Journal of Clinical Oncology ◽

10.1200/jco.2012.30.15_suppl.e14103 ◽

2012 ◽

Vol 30 (15_suppl) ◽

pp. e14103-e14103

Author(s):

Wolfgang Eisterer ◽

Bjoern Jagdt ◽

Christa Haeusler ◽

Markus Krenn

Keyword(s):

Colorectal Cancer ◽

Colon Cancer ◽

Clinical Practice ◽

Adjuvant Therapy ◽

Metastatic Colorectal Cancer ◽

Treatment Duration ◽

Early Stage ◽

Routine Clinical Practice ◽

Line Therapy ◽

Early Stage Colon Cancer

e14103 Background: Capecitabine (Cap) is approved for adjuvant therapy in stage III colon cancer and for metastatic colorectal cancer (mCRC) in Austria. Methods: In this open-label, multicenter, single-arm non-interventional trial, Cap-based therapy in patients with early-stage colon cancer and mCRC was observed at 30 sites. Cap was prescribed at the physician’s discretion and according to drug labelling. 409 patients were included between 2008 and 2011. Safety of Cap in routine clinical practice was the primary study endpoint.

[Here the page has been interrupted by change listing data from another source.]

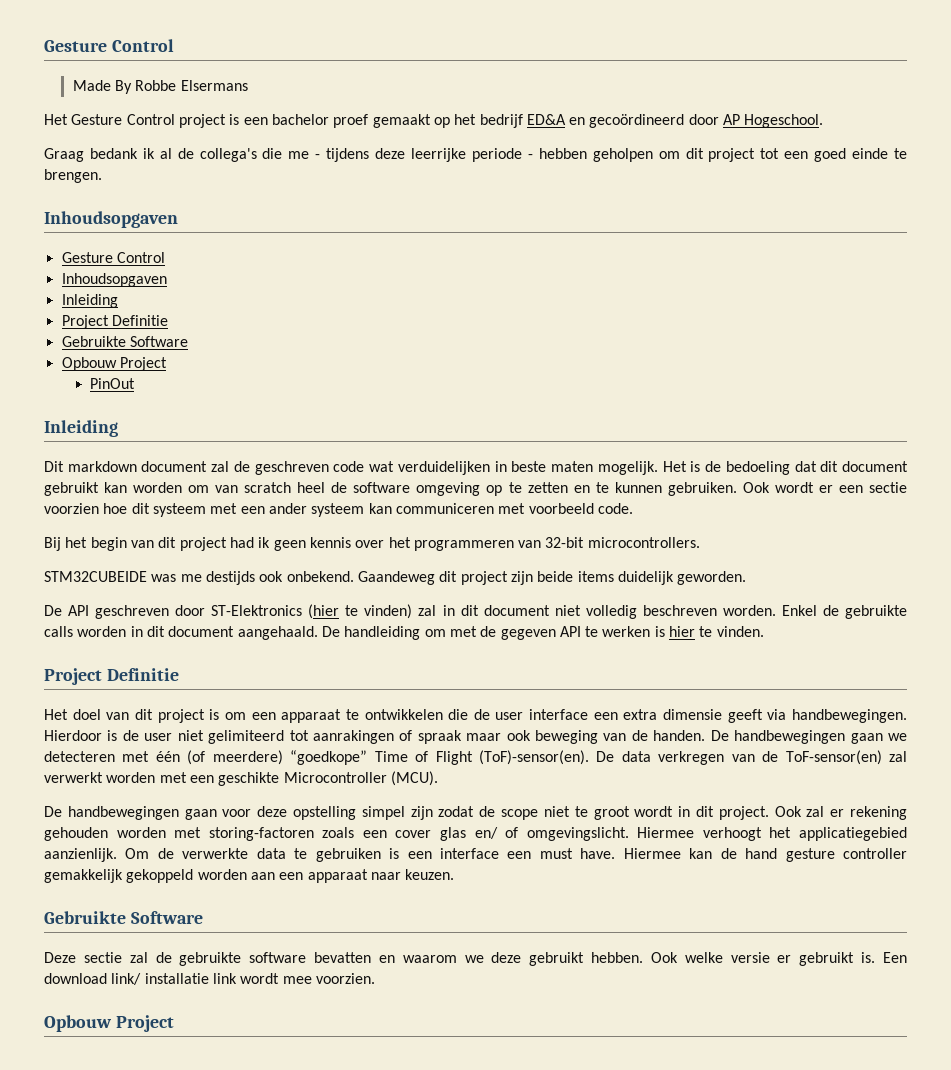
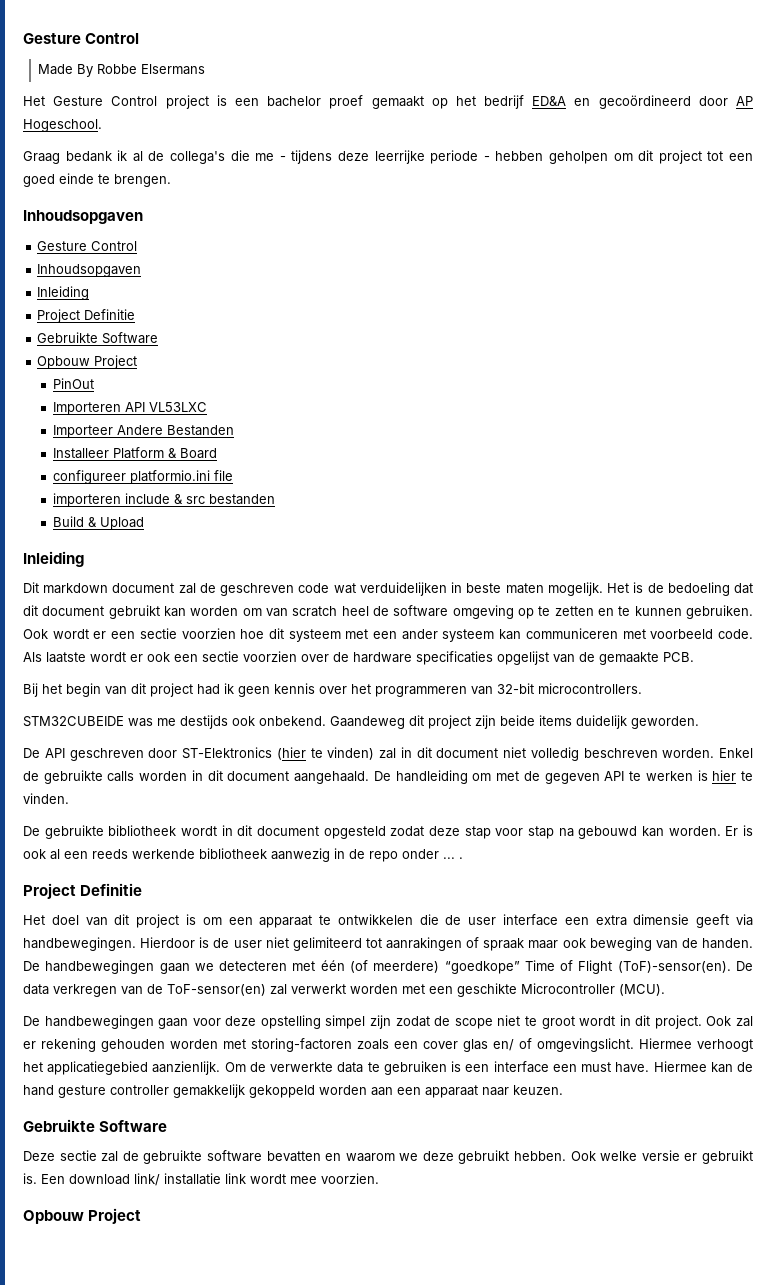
+ Importeren API VL53LXC
+ Importeer Andere Bestanden
+ Installeer Platform & Board
+ configureer platformio.ini file
+ importeren include & src bestanden
+ Build & Upload
+ Als laatste wordt er ook een sectie voorzien over de hardware specificaties opgelijst van de gemaakte PCB.
+ De gebruikte bibliotheek wordt in dit document opgesteld zodat deze stap voor stap na gebouwd kan worden. Er is ook al een reeds werkende bibliotheek aanwezig in de repo onder ... .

All adverse events (AEs) were documented in an online CRF by participating investigators. Progression-free survival (PFS), defined as the time from study entry until tumour progression or death, and treatment duration were also assessed. Results: Most of the 409 patients were ≥65 years old (72.6%; n=297). 249 (60.9%) patients were male and 160 (39.1%) were female. 221 (54.0%) patients received Cap as adjuvant therapy; 111 (50.2%) of these received Cap alone, and 110 (49.8%) were treated with Cap plus oxaliplatin. 188 (46.0%) patients were treated for mCRC; 105 (55.9%) received first-line therapy, 48 (25.5%) second-line therapy and 35 (18.6%) third-line or later lines of therapy with different Cap-containing regimens. 163 mCRC patients were eligible for PFS evaluation. The median PFS was 8.1 (range 1.0–28.5) months. Patients who received Cap-based therapy for at least 8 cycles (n=97) had a profound increase in PFS to 9.4 months. The longest treatment duration with Cap was 47 cycles. The median duration of treatment for all patients was 8 cycles (range 1–47) at a median daily dose of 1944 mg/m2 (range 833–3055 mg/m²) for Cap alone and 1862 mg/m2 (range 1111–4166 mg/m²) as part of a combination regimen. The most common grade 3/4 AEs included diarrhoea (2.2%), hand-foot syndrome (2.0%), nausea (0.7%), neuropathy (0.7%), and leukopenia (0.2%). Conclusions: Cap therapy is well tolerated in routine clinical practice. The median number of 8 cycles correlates well with the suggested treatment duration. AEs included only known and previously documented safety reactions. Prolonged treatment with Cap in patients with mCRC leads to a meaningful increase in PFS.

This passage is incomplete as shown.